97年には中学硬式野球チームの苫小牧クラブ(現苫小牧ボーイズ)の発足に関わり、コーチや監督を務めた。「野球は人間形成の場でもある。技術だけでなく、精神的な部分での指導に重点を置いてやってきた」と言う。
2015年には、オール苫小牧の監督に就任。07年以来の全日本クラブ選手権出場を目標にチームのかじ取りを任されている。本野さんは「指示待ちではなく、練習メニューを選手たちに考えさせることを大事にしている。今では選手間の話し合いやミーティングが活発になっている」と指導方針を語った。
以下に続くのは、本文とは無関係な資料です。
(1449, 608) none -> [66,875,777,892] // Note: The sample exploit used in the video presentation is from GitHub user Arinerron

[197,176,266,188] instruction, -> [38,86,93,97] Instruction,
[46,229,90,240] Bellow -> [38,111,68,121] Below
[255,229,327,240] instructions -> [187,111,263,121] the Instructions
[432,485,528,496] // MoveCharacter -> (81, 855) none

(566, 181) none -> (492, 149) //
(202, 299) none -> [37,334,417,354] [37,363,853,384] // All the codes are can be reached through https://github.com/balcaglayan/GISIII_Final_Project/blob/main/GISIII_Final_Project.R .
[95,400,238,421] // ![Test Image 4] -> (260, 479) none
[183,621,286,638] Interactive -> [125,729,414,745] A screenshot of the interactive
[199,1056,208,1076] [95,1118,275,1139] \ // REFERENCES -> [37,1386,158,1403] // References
チームは再建の途上にある。本野さんは「現状でやれる限りのことを尽くして、全日本出場に近づけたい。引退はまだ考えていないが、無責任なことはしたくない。後進を育て上げることが責務だ」と力を込めた。
(石井翔太)
本野 伸一(もとの・しんいち) 1955年4月生まれ、苫小牧市出身。駒大苫小牧高校、北海道産業短大を経て大昭和製紙北海道野球部入り。社会人野球引退後、苫小牧埠頭クラブ野球部の監督を務めたこともある。軟式のサカイスポーツ野球部と硬式のオール苫小牧、双方の監督として采配を振る。